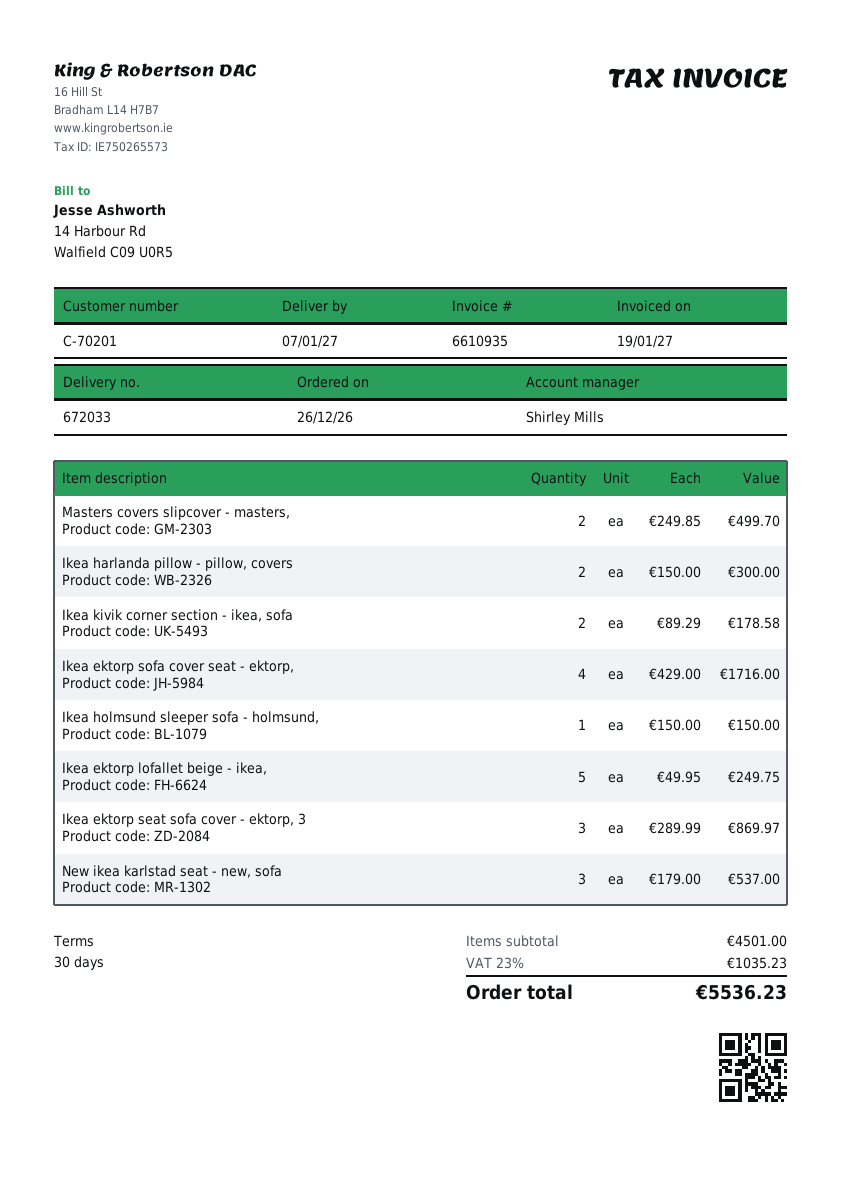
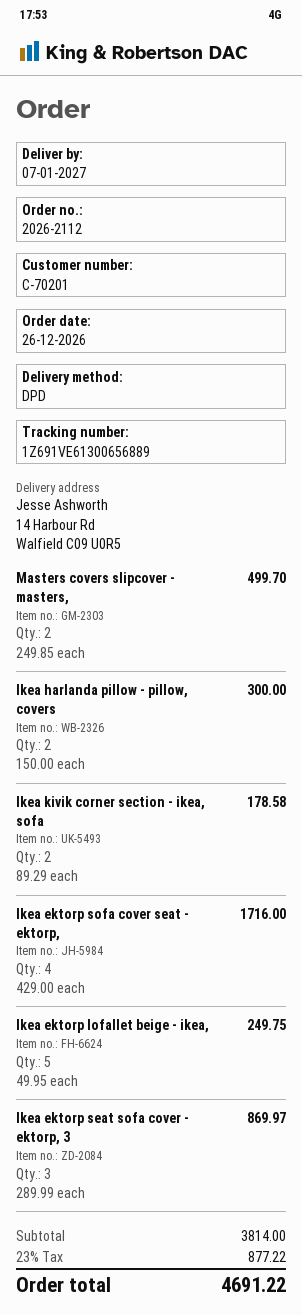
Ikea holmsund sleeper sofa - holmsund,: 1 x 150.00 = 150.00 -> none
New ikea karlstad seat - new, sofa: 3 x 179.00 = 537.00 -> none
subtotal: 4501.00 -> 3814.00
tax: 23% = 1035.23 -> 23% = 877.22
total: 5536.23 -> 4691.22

_ _ _ _

■ **Task to carry out**
Nothing but the listing, copied exactly and stripped of its images, should appear in the response.

■ **Response for this exercise**
Ikea holmsund sleeper sofa - holmsund,: 1 x 150.00 = 150.00 -> none
New ikea karlstad seat - new, sofa: 3 x 179.00 = 537.00 -> none
subtotal: 4501.00 -> 3814.00
tax: 23% = 1035.23 -> 23% = 877.22
total: 5536.23 -> 4691.22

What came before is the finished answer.